The basic idea here is to move the responsibility for protecting users' privacy from the apps to a new platform, called PiBox, that confines and isolates the untrusted apps even as it provides them with necessary access to users' personal data. At its core, PiBox relies on a per-user, per-app sandbox that spans the local device and a cloud virtual machine managed by a trusted provider, such as the provider of the device software (e.g., Google Chrome) or software and hardware (e.g., Apple iPhone). A key assumption is that a few, large platform (device) providers could be trusted to enforce privacy better than hundreds or thousands of small, third-party app publishers.

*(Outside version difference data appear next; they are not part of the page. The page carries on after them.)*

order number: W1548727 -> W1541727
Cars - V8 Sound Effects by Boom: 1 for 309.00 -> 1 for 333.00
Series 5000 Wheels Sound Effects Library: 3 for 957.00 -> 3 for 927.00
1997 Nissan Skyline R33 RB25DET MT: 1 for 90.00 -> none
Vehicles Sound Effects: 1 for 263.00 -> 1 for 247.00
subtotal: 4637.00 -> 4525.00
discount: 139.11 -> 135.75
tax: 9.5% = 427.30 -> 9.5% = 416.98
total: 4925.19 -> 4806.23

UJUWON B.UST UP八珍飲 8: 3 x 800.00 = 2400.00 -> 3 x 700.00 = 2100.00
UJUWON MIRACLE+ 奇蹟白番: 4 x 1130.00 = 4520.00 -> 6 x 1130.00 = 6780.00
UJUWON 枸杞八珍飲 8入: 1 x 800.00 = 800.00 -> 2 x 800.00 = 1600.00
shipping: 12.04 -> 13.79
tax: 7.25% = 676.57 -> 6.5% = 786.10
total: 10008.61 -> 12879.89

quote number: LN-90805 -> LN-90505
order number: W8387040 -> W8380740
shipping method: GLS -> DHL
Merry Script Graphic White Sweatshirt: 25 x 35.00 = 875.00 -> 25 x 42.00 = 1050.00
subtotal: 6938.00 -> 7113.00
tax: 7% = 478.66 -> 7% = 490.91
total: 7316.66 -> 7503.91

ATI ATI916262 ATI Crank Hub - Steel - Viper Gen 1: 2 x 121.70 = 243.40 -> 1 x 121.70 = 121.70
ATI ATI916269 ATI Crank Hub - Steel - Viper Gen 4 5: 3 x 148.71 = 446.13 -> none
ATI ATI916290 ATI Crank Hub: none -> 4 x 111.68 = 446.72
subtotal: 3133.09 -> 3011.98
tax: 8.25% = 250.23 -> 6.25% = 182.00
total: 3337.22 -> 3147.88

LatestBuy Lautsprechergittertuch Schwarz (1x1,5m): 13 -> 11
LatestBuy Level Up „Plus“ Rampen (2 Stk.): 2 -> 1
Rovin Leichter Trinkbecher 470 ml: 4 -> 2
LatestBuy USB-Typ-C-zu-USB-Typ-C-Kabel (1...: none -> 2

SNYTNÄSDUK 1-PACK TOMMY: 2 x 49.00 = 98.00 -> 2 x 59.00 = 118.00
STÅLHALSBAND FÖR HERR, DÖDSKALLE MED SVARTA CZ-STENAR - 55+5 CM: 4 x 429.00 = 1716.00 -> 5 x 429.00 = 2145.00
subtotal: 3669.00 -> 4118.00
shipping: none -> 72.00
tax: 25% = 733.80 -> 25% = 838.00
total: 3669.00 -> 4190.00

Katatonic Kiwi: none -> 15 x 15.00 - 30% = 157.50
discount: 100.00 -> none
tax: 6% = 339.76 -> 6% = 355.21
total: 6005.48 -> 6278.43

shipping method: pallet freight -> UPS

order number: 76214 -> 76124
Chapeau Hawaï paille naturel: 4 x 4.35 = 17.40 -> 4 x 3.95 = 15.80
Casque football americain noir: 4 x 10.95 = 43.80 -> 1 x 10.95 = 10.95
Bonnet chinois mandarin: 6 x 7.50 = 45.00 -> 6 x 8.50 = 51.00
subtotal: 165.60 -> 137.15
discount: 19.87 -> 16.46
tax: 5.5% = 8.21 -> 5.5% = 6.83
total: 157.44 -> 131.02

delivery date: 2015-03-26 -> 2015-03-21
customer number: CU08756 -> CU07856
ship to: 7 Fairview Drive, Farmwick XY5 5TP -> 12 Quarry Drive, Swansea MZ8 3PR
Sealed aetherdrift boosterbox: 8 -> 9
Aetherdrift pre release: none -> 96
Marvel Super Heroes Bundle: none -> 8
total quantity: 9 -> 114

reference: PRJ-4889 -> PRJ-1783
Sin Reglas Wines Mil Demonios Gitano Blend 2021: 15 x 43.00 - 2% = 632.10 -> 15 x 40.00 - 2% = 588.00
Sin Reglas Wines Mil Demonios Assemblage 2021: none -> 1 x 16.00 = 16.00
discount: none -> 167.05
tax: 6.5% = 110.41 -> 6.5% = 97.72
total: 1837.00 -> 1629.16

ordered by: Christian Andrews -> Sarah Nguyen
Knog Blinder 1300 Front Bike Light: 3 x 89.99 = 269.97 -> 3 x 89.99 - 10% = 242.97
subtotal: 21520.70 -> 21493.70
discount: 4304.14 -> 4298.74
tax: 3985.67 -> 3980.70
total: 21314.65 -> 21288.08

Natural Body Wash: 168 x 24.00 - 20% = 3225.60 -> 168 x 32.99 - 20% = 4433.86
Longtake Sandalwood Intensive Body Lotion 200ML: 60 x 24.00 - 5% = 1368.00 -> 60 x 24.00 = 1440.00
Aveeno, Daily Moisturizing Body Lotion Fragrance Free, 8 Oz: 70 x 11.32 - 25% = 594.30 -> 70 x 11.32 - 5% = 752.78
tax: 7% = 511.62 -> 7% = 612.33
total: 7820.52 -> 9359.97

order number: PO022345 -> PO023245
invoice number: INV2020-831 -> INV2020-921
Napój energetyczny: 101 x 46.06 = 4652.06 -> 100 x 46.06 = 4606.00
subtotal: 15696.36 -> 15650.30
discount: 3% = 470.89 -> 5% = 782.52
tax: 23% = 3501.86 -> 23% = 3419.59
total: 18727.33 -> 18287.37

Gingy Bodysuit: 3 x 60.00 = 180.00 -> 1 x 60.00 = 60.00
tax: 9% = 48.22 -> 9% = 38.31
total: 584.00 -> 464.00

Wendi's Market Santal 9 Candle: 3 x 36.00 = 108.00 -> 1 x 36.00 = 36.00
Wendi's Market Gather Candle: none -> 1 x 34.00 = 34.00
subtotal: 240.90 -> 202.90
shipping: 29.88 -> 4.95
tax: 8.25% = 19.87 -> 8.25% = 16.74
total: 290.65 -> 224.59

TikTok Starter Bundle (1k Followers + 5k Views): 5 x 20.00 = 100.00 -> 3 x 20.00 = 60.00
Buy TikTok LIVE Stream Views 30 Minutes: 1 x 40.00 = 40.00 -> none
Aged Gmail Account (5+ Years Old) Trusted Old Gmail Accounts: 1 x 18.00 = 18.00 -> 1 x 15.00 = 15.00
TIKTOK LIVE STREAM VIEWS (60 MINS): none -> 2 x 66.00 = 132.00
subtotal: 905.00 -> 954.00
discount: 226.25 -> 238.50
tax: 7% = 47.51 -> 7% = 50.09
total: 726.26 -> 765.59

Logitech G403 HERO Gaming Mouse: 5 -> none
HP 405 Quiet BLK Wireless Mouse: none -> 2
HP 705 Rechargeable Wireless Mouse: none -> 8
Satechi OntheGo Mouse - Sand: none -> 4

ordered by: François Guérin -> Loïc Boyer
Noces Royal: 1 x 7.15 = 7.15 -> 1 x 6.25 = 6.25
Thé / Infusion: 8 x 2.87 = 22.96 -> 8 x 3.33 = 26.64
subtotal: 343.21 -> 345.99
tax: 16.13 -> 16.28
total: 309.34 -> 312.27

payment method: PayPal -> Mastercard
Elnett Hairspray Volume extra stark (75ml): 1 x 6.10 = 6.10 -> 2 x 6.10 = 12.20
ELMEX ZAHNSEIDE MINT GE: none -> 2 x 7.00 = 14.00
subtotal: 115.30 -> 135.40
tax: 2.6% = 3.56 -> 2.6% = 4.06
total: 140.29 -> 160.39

The key technical innovations of PiBox lie in the design of the access-restricted storage and communication channels that support the functionality of a number of different types of apps, while preserving user privacy. These channels enable the per-user, per-app sandboxes to interact with one another as well as the app publishers. The design of the communication channel that enables publishers to collect aggregate statistics on users' collective behavior is particularly tricky, but crucial for advertiser supported apps. PiBox leverages recent theoretical advances in differential privacy under continual observation, to enable publishers to periodically gather aggregate statistics about their users (e.g., ad impressions).
PiBox is not a privacy panacea. Not all apps running on PiBox can offer the same privacy guarantees. For example, apps that do not involve sharing information between users (e.g., navigation or speech recognition) can offer strong privacy guarantees when run over PiBox, but apps whose primary purpose is sharing and collaborating (e.g., Facebook or Twitter) benefit relatively less from running over PiBox. PiBox also restricts communications outside of the platform, preventing apps from using external content delivery networks and requiring changes to click-through ad URLs.
In summary, the PiBox design represents an interesting and compelling tradeoff point between apps' usability and users' privacy. But, it is far from being the last work on this important and challenging problem. Hopefully, this paper will fuel more community interest and future work on designing privacy-preserving app platforms.